To convert the timesteps into model time, you need to determine how many timesteps there are per day. There are a few ways you can do this. One is if you know the dump cycle is 10 days, which is usually is, then divide the value of nn_write by 10. For ORCA1 this probably gives 320 / 10 = 32 timesteps per day (a 45 minute timestep). The equations for nn_it000 and nn_itend are therefore

nn_it000 = (days since start) * (timesteps per day) + 1

and

nn_itend = (days since start + cycle length in days) * (timesteps per day)

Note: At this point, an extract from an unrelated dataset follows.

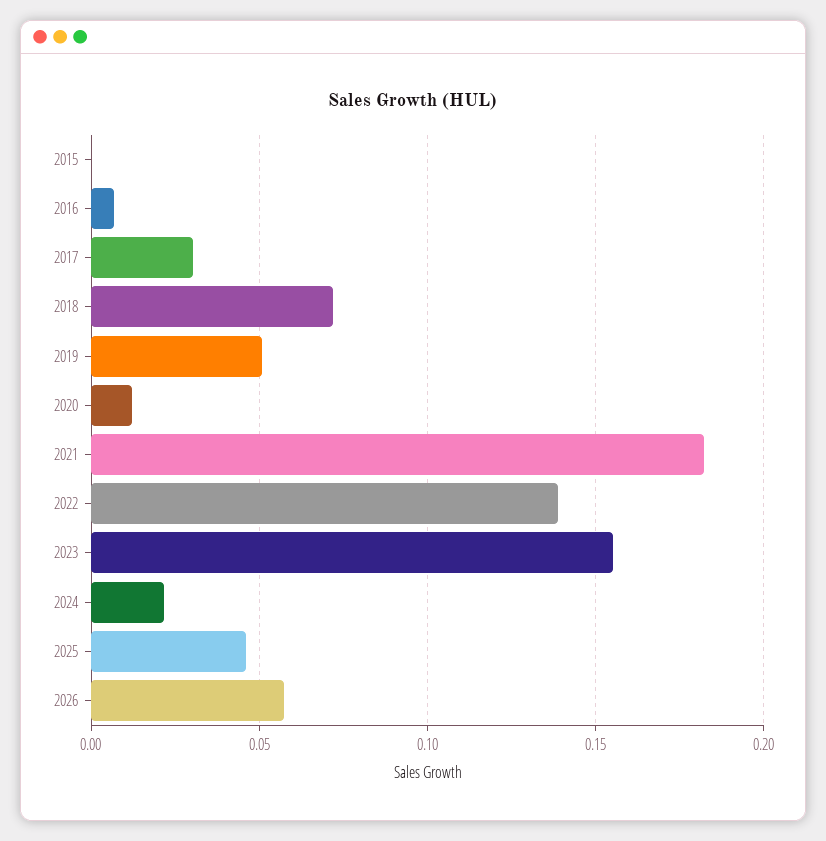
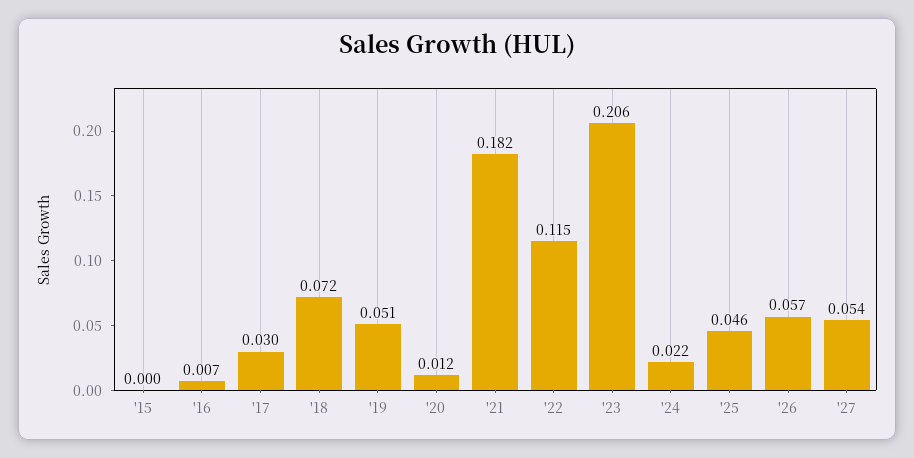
2022: 0.14 -> 0.115
2023: 0.155 -> 0.206
'27: none -> 0.054

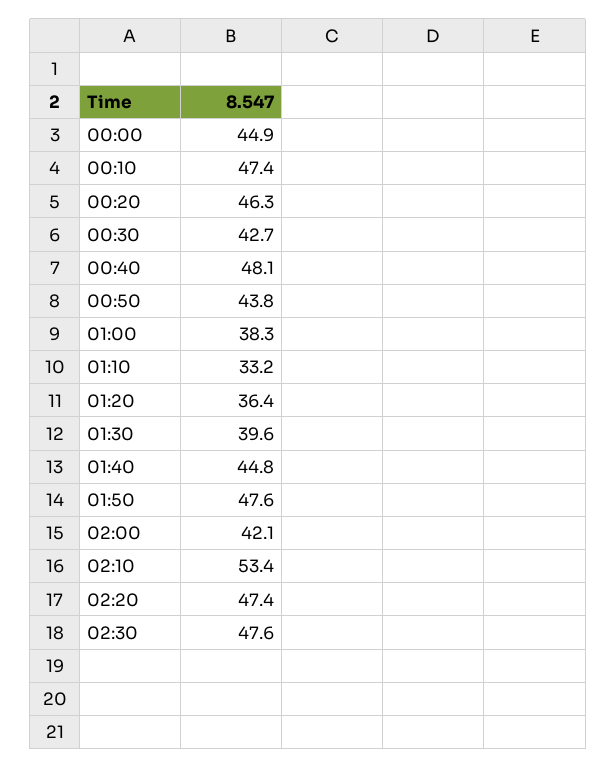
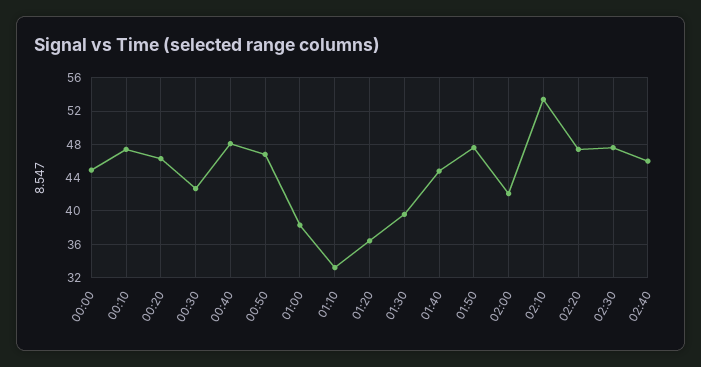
00:50: 43.8 -> 47
02:40: none -> 46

The submission scripts calculate the value of nn_it000 and nn_itend by taking the namelist from last successful cycle which is archived at share/data/History_Data/NEMOhist/namelist_cfg, and our new nn_it000 is calculated by adding 1 to the value of nn_itend in the archived namelist_cfg. The new nn_itend is calculated by adding the number of timesteps for a complete cycle (calculated using TASKLENGTH from rose suite) to the archived nn_itend.

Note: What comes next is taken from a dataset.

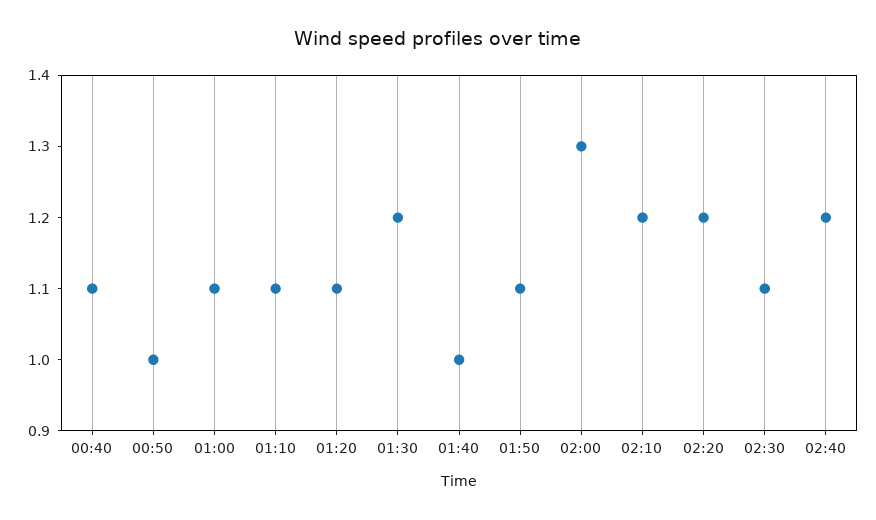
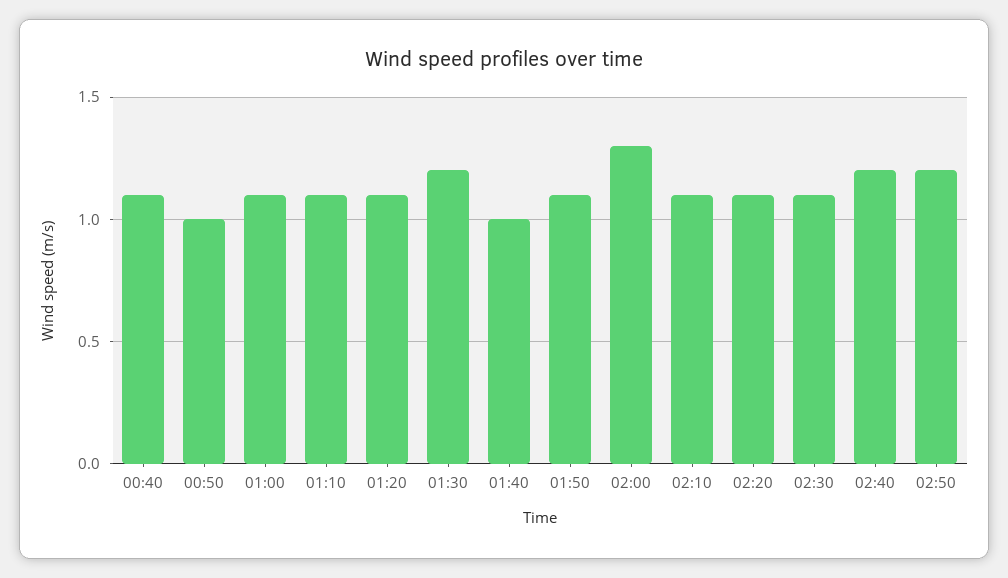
02:10: 1.2 -> 1.1
02:20: 1.2 -> 1.1
02:50: none -> 1.2

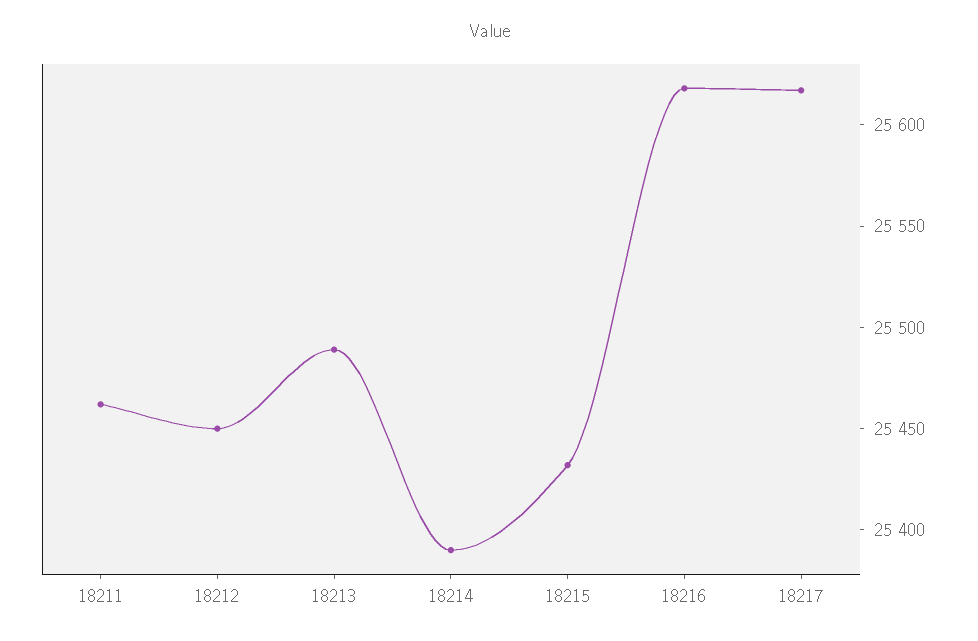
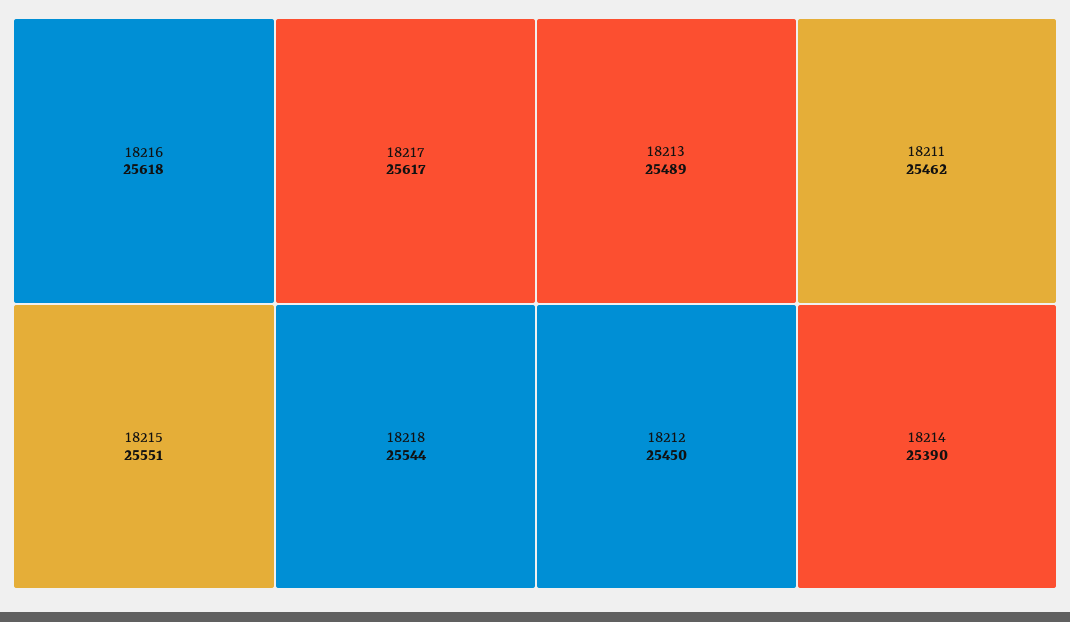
18215: 25430 -> 25551
18218: none -> 25544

How UM determines how to start and end a cycle

The UM read the history file, share/data/History_Data/<job id>.xhist, to determine the dump to start from and runs until it reaches run_target_end, where run_target_end is set in the rose-suite using the variable TASKEND.

Instructions for restarting

I've been getting a number of crashes in MPI_Finalize and I've asked Yongming for instructions for restarting.

  • Note the current cycle which failed, e.g. 1986011T0000Z for a 10 day cycle job
  • cd share/data/History_Data and
    • Remove the UM dump written at the end of current cycle, e.g. ah370a.da19860121_00
    • Find the temporary history file from the previous cycle, e.g. temp_hist.0001 or temp_hist.0002 (they should be the same) from work/19860101T0000Z/coupled/history_archive, and copy it over the history file (*xhist file).
  • cd share/data/History_Data/NEMOhist and remove all NEMO dumps written at end of current cycle, e.g rm *19860121*
  • cd share/data/History_Data/CICEhist and
    • Remove CICE dump at end of current cycle, e.g. rm *i.restart.1986-01-21-00000.nc
    • Edit ice.restart_file so that it's moved back one cycle, e.g. replace 1986-01-21-00000 with 1986-01-11-00000
  • If a work directory exists for the next cycle, remove it (in my example the directory work/19860121T0000Z did not exist).